Segment Open
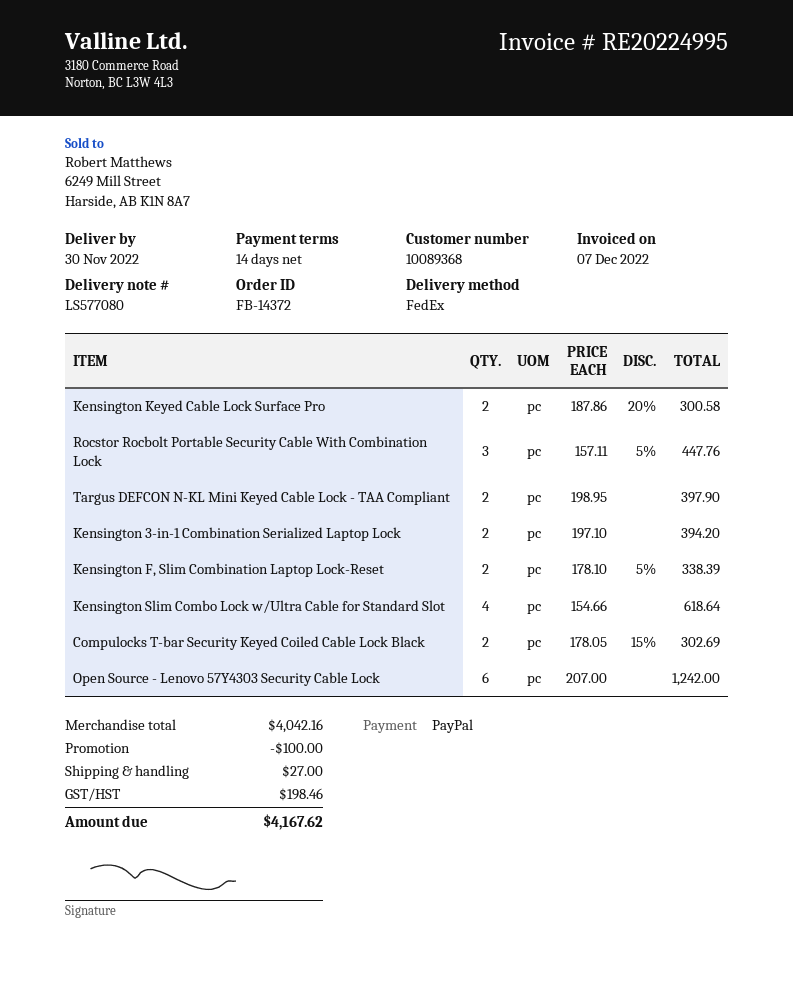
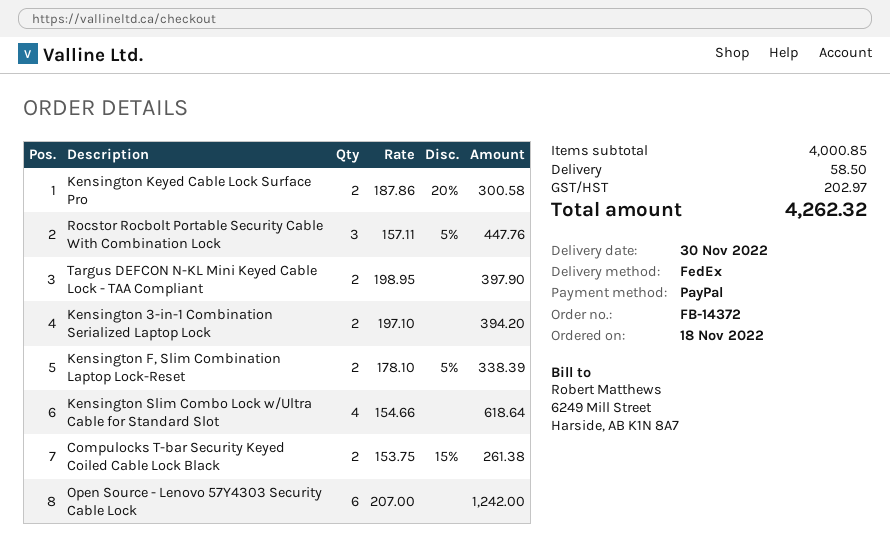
Compulocks T-bar Security Keyed Coiled Cable Lock Black: 2 x 178.05 - 15% = 302.69 -> 2 x 153.75 - 15% = 261.38
subtotal: 4042.16 -> 4000.85
discount: 100.00 -> none
shipping: 27.00 -> 58.50
tax: 198.46 -> 202.97
total: 4167.62 -> 4262.32

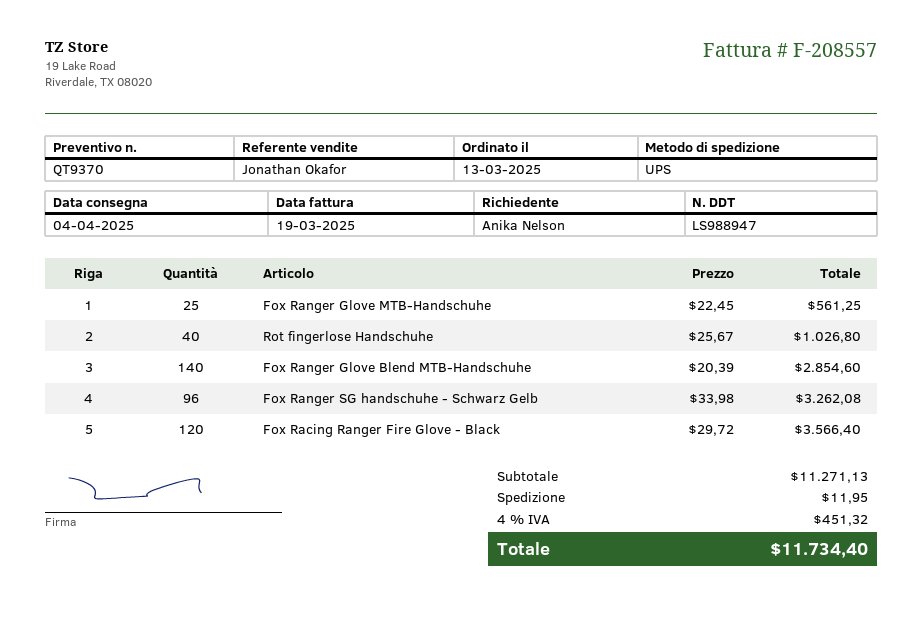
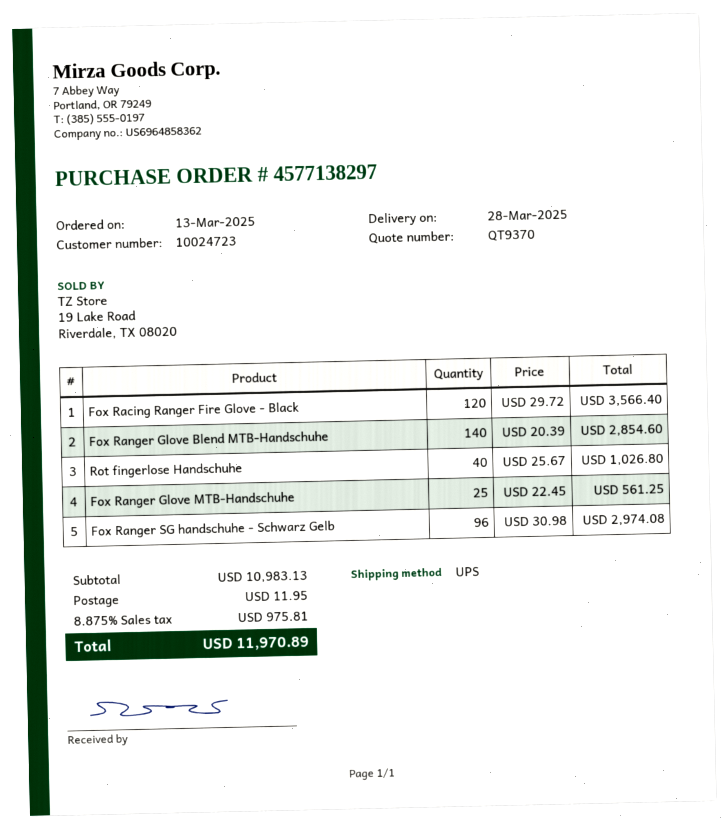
delivery date: 2025-04-04 -> 2025-03-28
Fox Ranger SG handschuhe - Schwarz Gelb: 96 x 33.98 = 3262.08 -> 96 x 30.98 = 2974.08
subtotal: 11271.13 -> 10983.13
tax: 4% = 451.32 -> 8.875% = 975.81
total: 11734.40 -> 11970.89

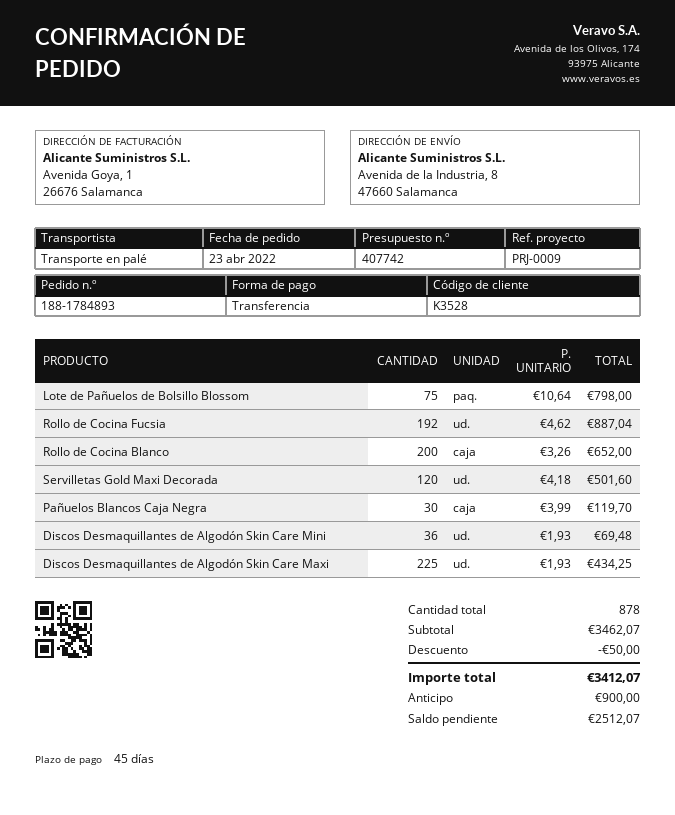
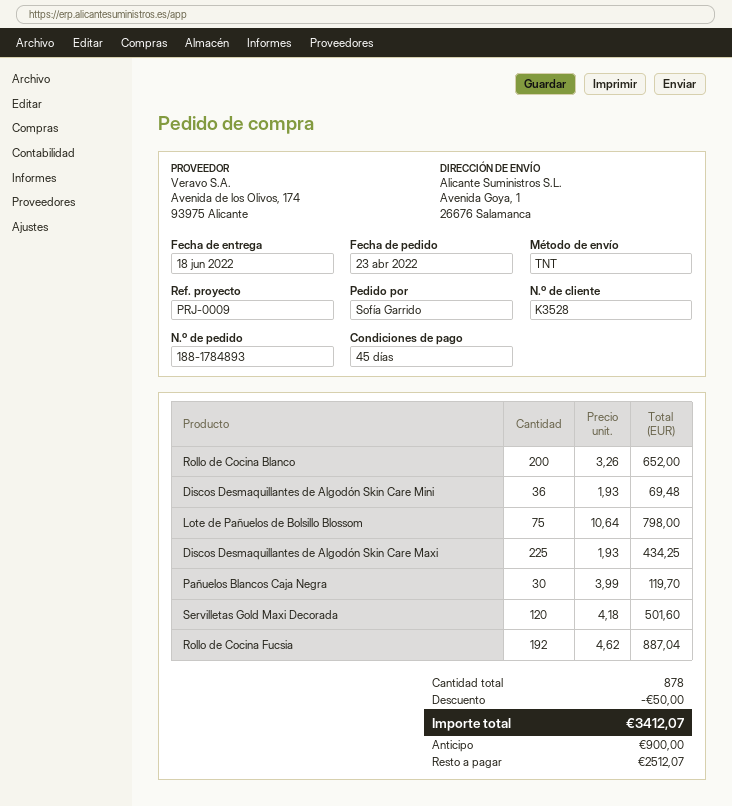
shipping method: pallet freight -> TNT
ship to: Avenida de la Industria, 8, 47660 Salamanca -> Avenida Goya, 1, 26676 Salamanca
Segment Closed
→ **What the task asks**:
In the entries above, which lines hold the string "subtotal"? Report all of them.

→ **Response area**:
subtotal: 4042.16 -> 4000.85
subtotal: 11271.13 -> 10983.13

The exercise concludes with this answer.